◆ Data for processing
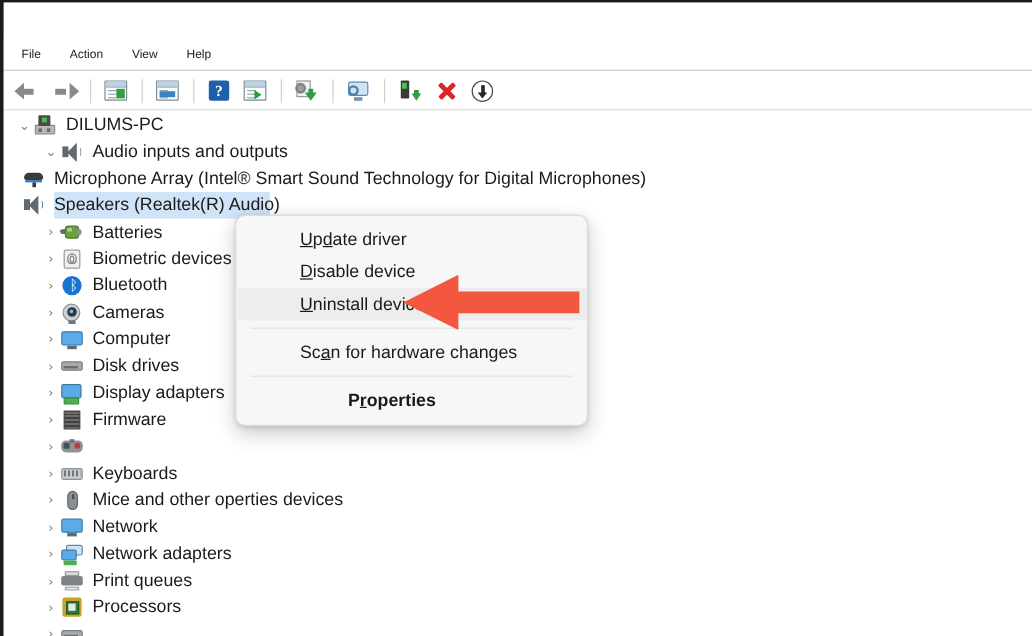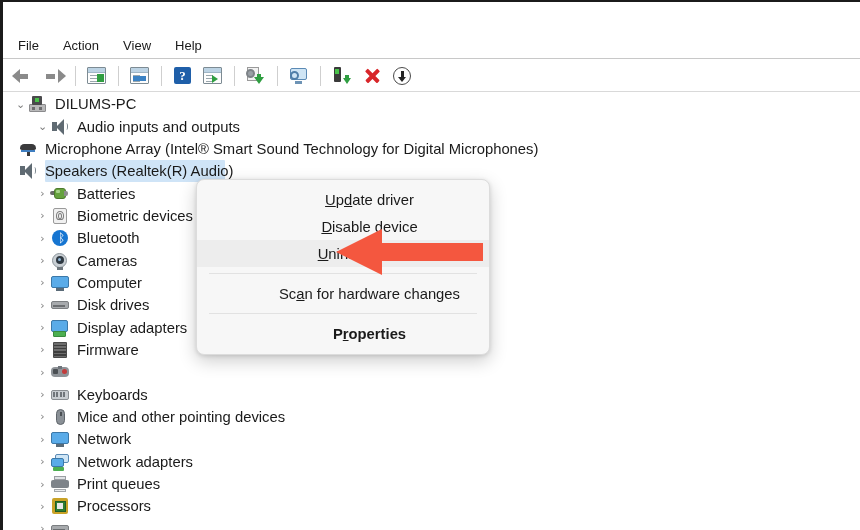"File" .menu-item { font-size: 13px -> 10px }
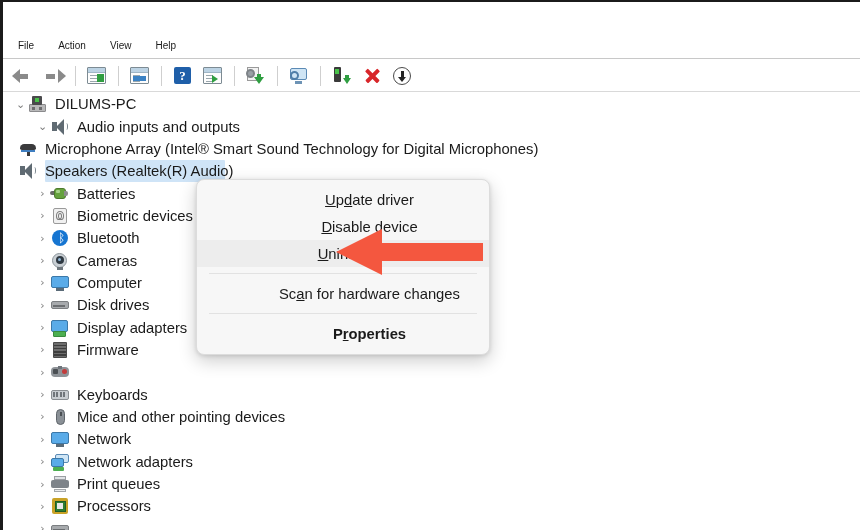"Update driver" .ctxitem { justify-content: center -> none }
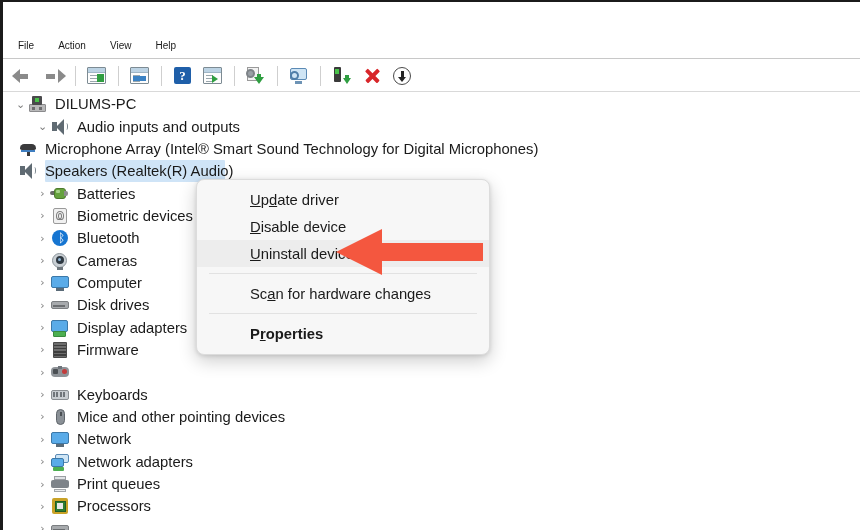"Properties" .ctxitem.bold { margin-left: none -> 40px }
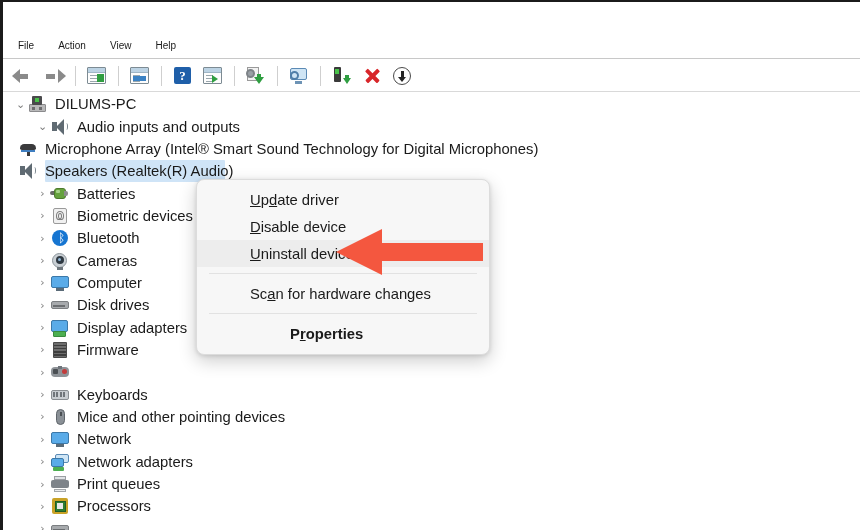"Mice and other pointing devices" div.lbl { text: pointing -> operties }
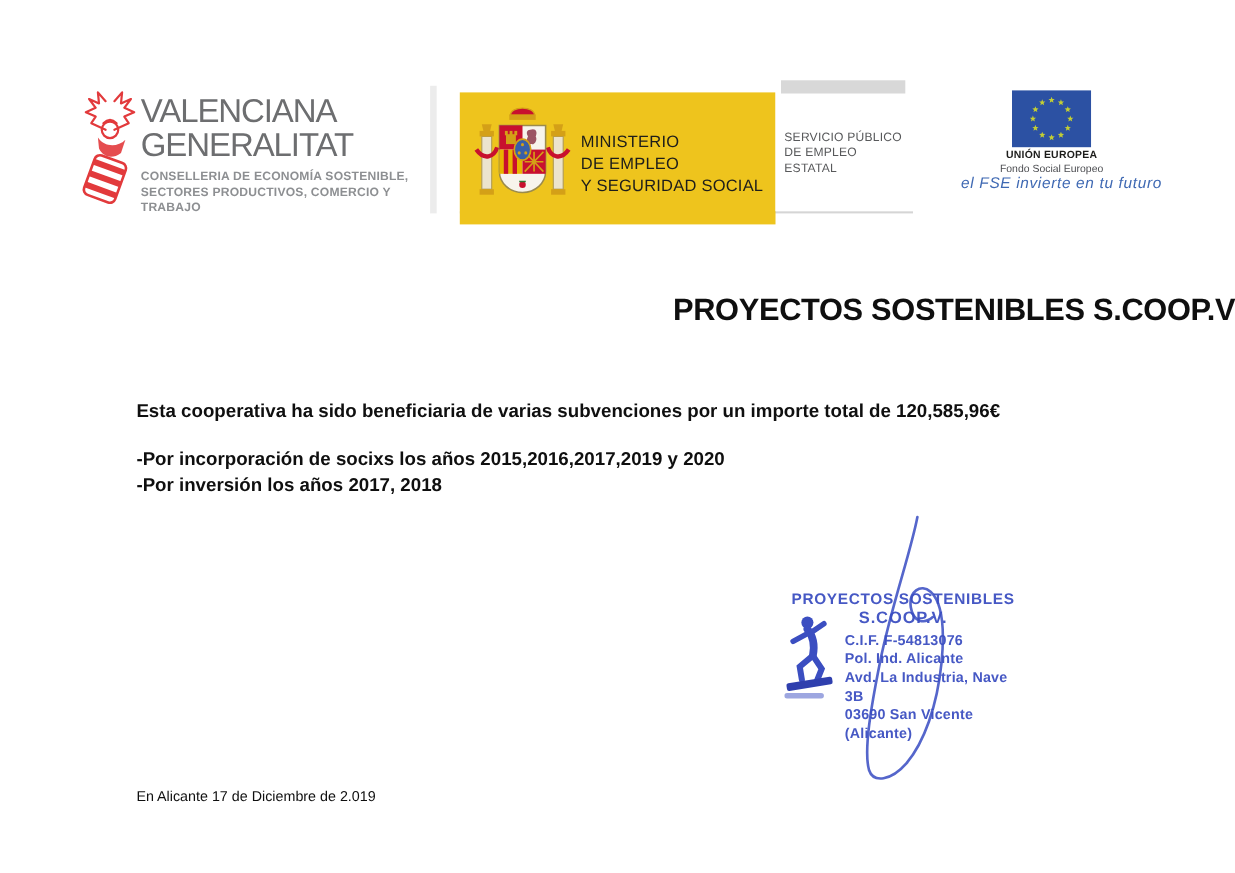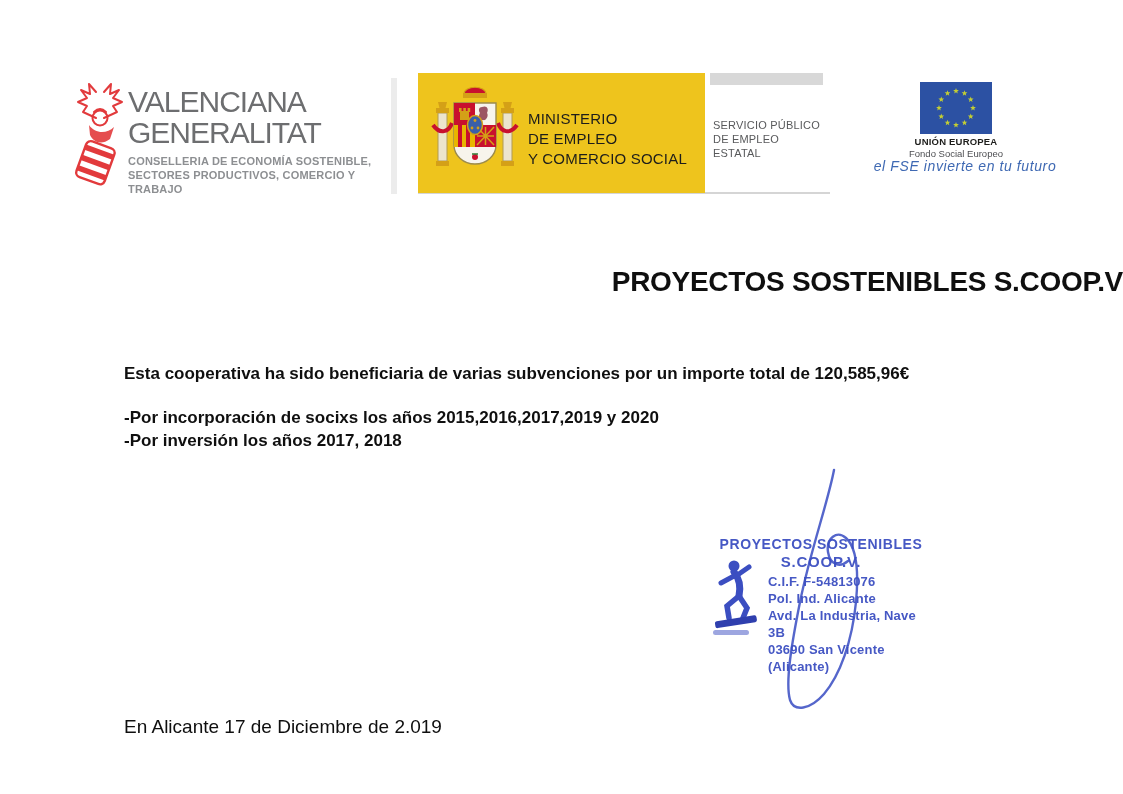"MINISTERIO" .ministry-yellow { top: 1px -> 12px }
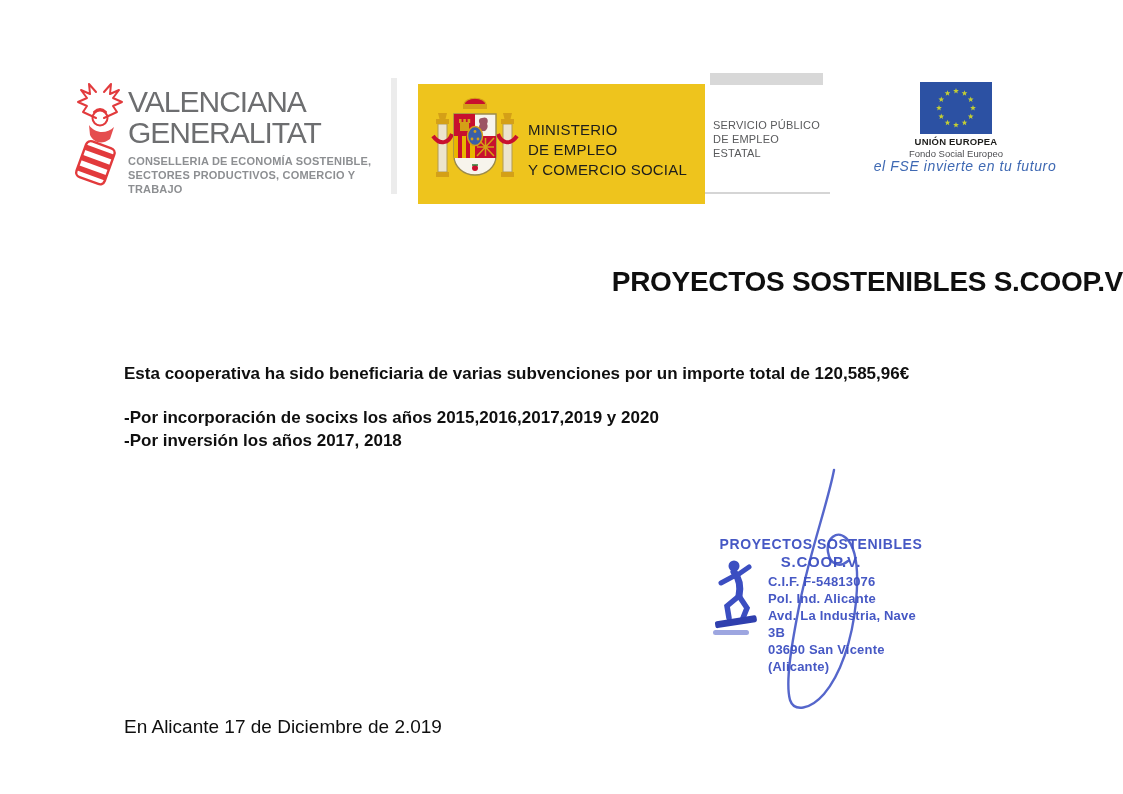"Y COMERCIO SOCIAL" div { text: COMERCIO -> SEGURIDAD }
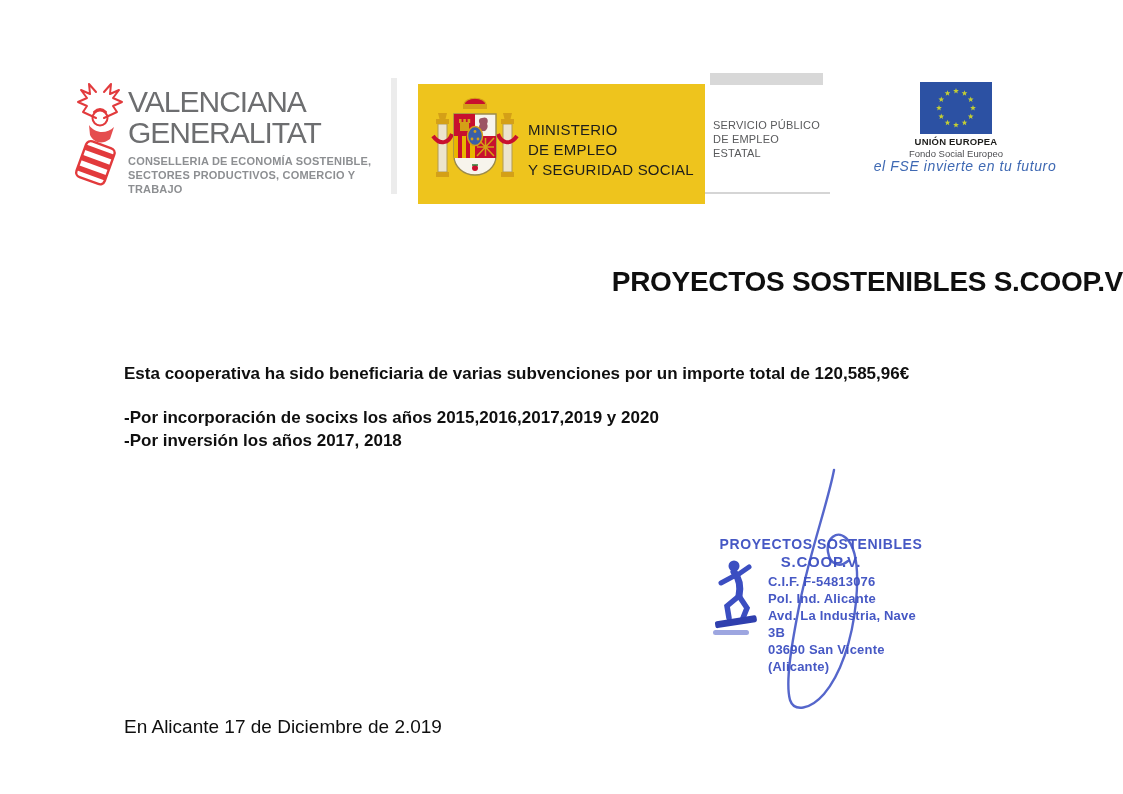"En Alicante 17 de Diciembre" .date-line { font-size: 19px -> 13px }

◆ Task to carry out
What is needed is an exact copy of the records above, with no pictures in it.

◆ Exercise response
"File" .menu-item { font-size: 13px -> 10px }
"Update driver" .ctxitem { justify-content: center -> none }
"Properties" .ctxitem.bold { margin-left: none -> 40px }
"Mice and other pointing devices" div.lbl { text: pointing -> operties }
"MINISTERIO" .ministry-yellow { top: 1px -> 12px }
"Y COMERCIO SOCIAL" div { text: COMERCIO -> SEGURIDAD }
"En Alicante 17 de Diciembre" .date-line { font-size: 19px -> 13px }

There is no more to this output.